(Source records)
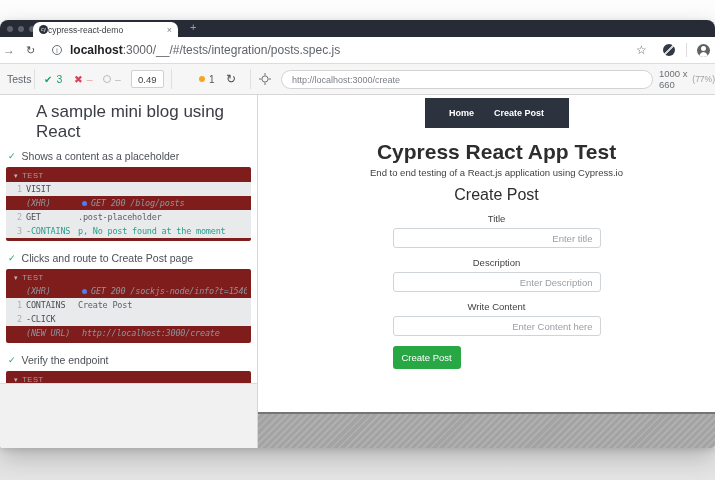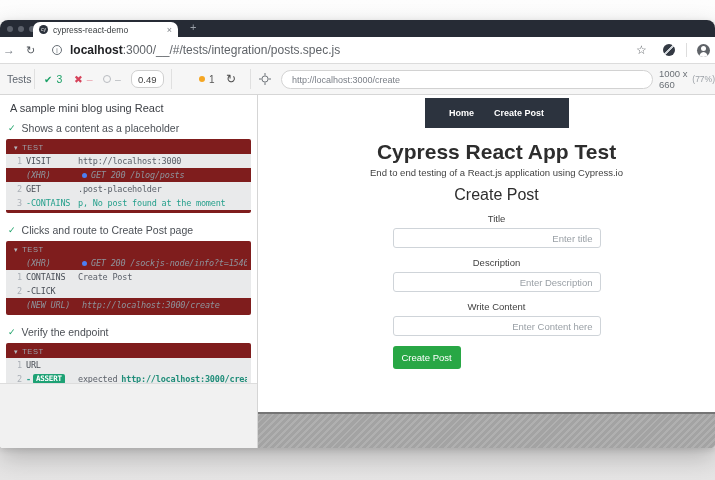--- a/index.html
+++ b/index.html
@@ -21,7 +21,7 @@
   .tab {
     position:absolute; left:33px; top:2px; width:145px; height:15px;
     background:#fff; border-radius:7px 7px 0 0; display:flex; align-items:center;
-    padding:0 6px; gap:5px;
+    padding:0 6px; 
   }
   .favicon { width:9px; height:9px; border-radius:50%; background:#2b313b; color:#e8e8e8;
     font-size:5px; line-height:9px; text-align:center; flex:none; }

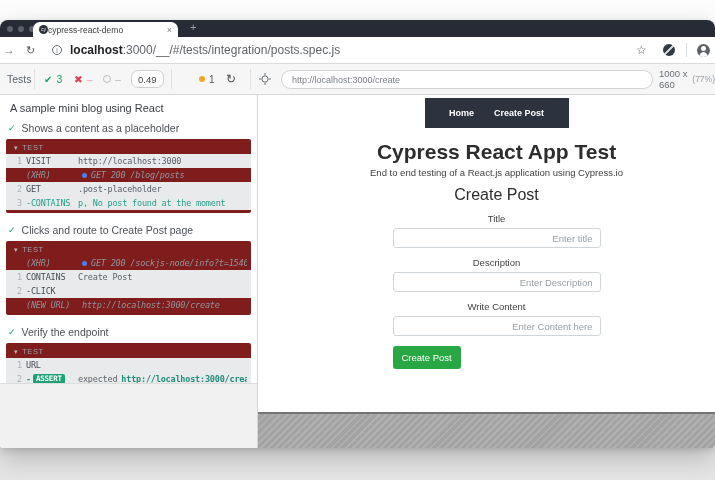--- a/index.html
+++ b/index.html
@@ -62,7 +62,7 @@
   .stat-pend { left:103px; gap:4px; font-size:10.5px; color:#b6b9be; }
   .ring { width:8px; height:8px; border:1.5px solid #b9bcc1; border-radius:50%; }
   .duration { left:131px; top:6px; height:18px; padding:0 6px; background:#fff;
-    border:1px solid #cfcfcf; border-radius:7px; font-size:9.5px; color:#444; }
+    border:1px solid #cfcfcf; border-radius:2px; font-size:9.5px; color:#444; }
   .pin { left:199px; gap:4px; font-size:10px; color:#555; }
   .pin-dot { width:6px; height:6px; border-radius:50%; background:#f5a623; }
   .restart { left:226px; font-size:12px; color:#4a4a4a; }

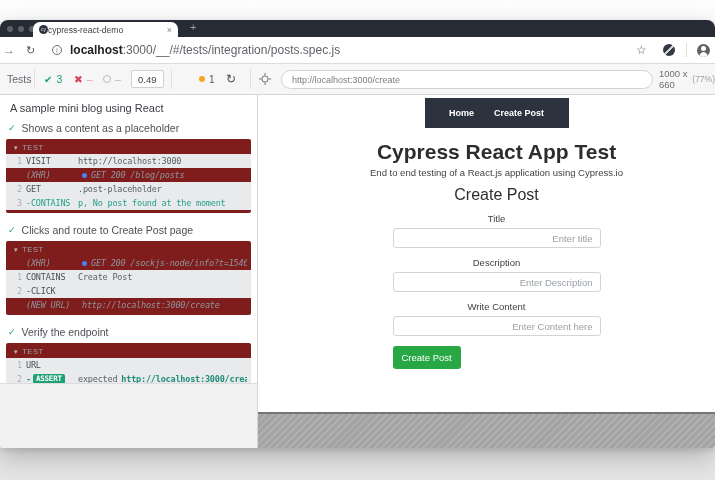--- a/index.html
+++ b/index.html
@@ -76,7 +76,7 @@
   .main { position:relative; height:353px; display:flex; }
   .reporter { width:258px; flex:none; background:#f1f1f1; border-right:1px solid #d5d5d5; }
   .reporter-content { background:#fff; height:289px; border-bottom:1px solid #ddd; overflow:hidden; }
-  .suite-title { padding:7px 10px 5px; font-size:11px; color:#3a3d43; }
+  .suite-title { padding:7px 10px 5px; font-size:17px; color:#3a3d43;margin-left:26px; }
   .test-title { padding:3px 10px 2px 8px; font-size:10.5px; color:#4c5056;
     display:flex; align-items:center; gap:6px; }
   .test-check { color:#1ca167; font-size:9px; }

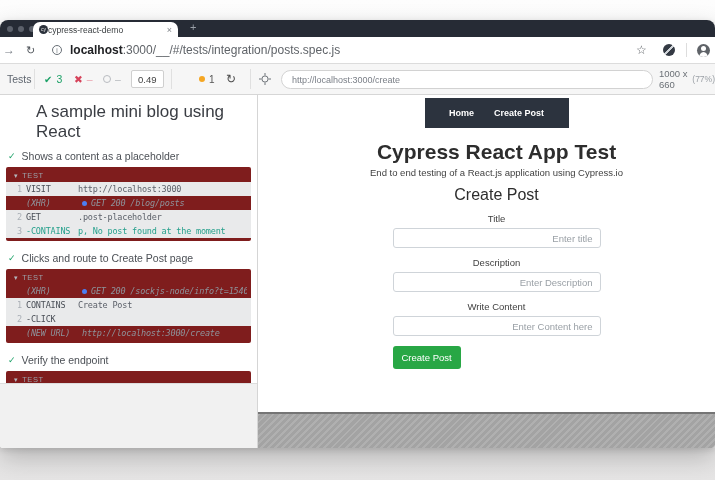--- a/index.html
+++ b/index.html
@@ -220,7 +220,6 @@
           <div class="crow filled">
             <span class="num">1</span>
             <span class="cmd">VISIT</span>
-            <span class="args">http://localhost:3000</span>
           </div>
           <div class="crow xhr">
             <span class="num"></span>

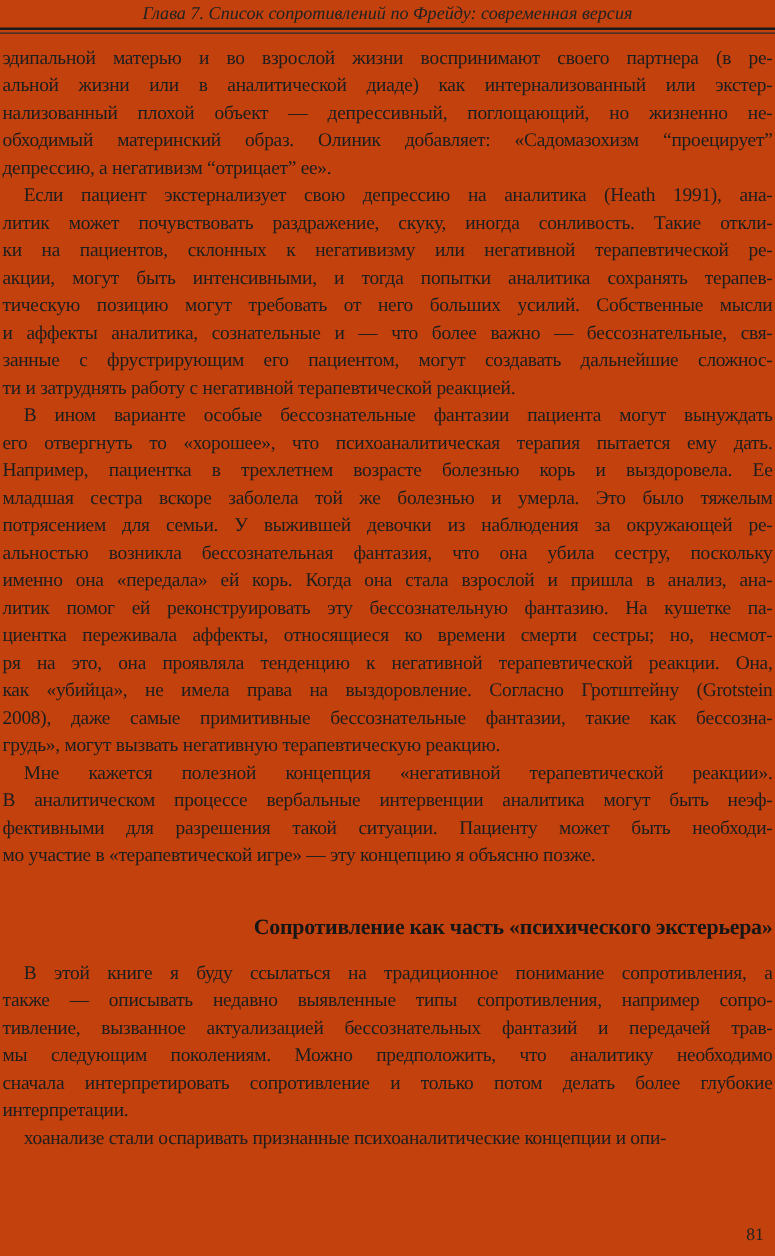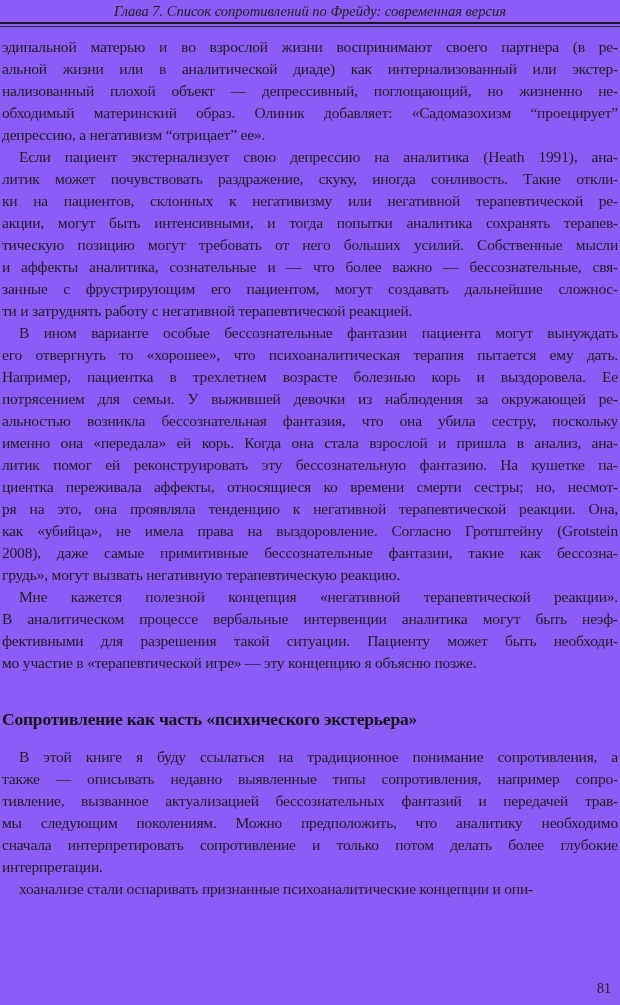--- a/index.html
+++ b/index.html
@@ -7,7 +7,7 @@
     position: relative;
     width: 620px;
     height: 1005px;
-    background: #8b5cf6;
+    background: #c2410c;
     overflow: hidden;
     font-family: "Liberation Serif", "DejaVu Serif", serif;
     color: #1e1e1e;

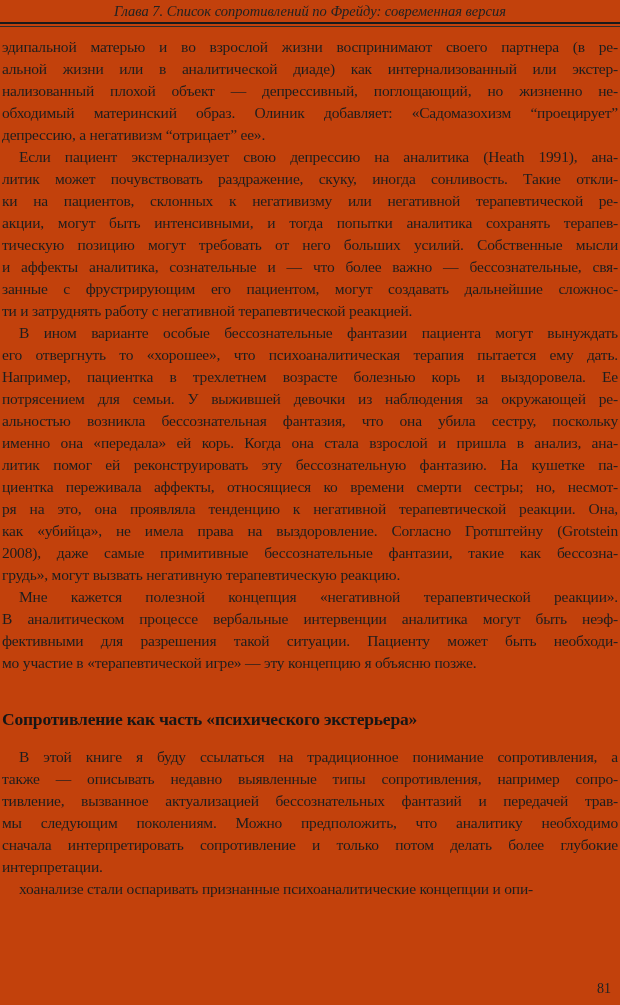--- a/index.html
+++ b/index.html
@@ -99,6 +99,7 @@
         <div class="line">В ином варианте особые бессознательные фантазии пациента могут вынуждать</div>
         <div class="line">его отвергнуть то «хорошее», что психоаналитическая терапия пытается ему дать.</div>
         <div class="line">Например, пациентка в трехлетнем возрасте болезнью корь и выздоровела. Ее</div>
+        <div class="line">младшая сестра вскоре заболела той же болезнью и умерла. Это было тяжелым</div>
         <div class="line">потрясением для семьи. У выжившей девочки из наблюдения за окружающей ре-</div>
         <div class="line">альностью возникла бессознательная фантазия, что она убила сестру, поскольку</div>
         <div class="line">именно она «передала» ей корь. Когда она стала взрослой и пришла в анализ, ана-</div>

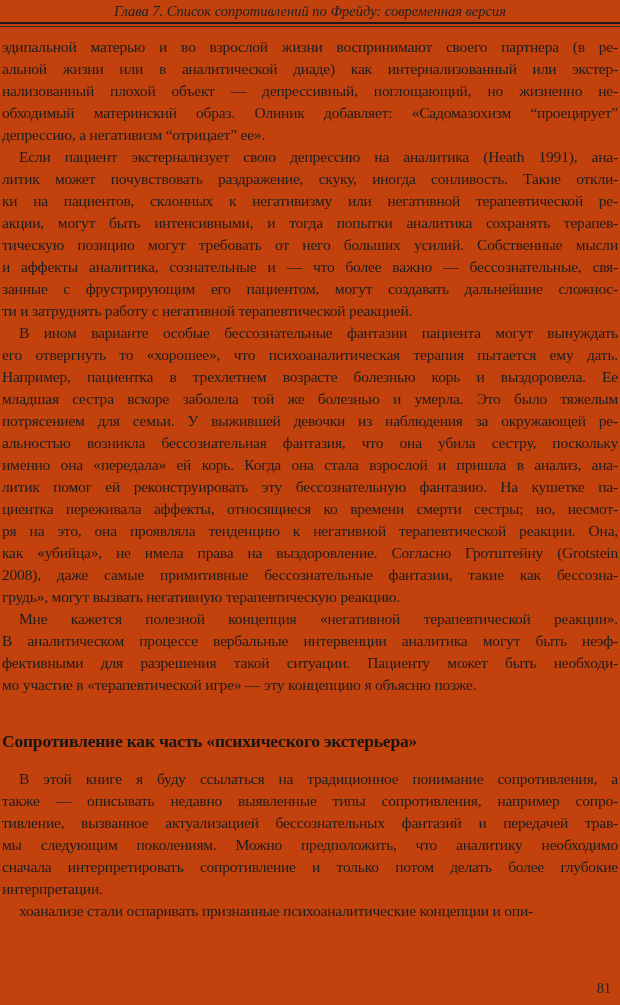--- a/index.html
+++ b/index.html
@@ -50,7 +50,7 @@
   }
   .section-heading {
     margin: 33px 0 15px 0;
-    text-align: left;
+    text-align: right;
     font-weight: bold;
     font-size: 17.5px;
     line-height: 24px;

## Problem to solve
In the entries above, find every line holding the word "padding" and copy it out.

## Solved exercise
-    padding:0 6px; gap:5px;
+    padding:0 6px; 
   .duration { left:131px; top:6px; height:18px; padding:0 6px; background:#fff;
-  .suite-title { padding:7px 10px 5px; font-size:11px; color:#3a3d43; }
+  .suite-title { padding:7px 10px 5px; font-size:17px; color:#3a3d43;margin-left:26px; }
   .test-title { padding:3px 10px 2px 8px; font-size:10.5px; color:#4c5056;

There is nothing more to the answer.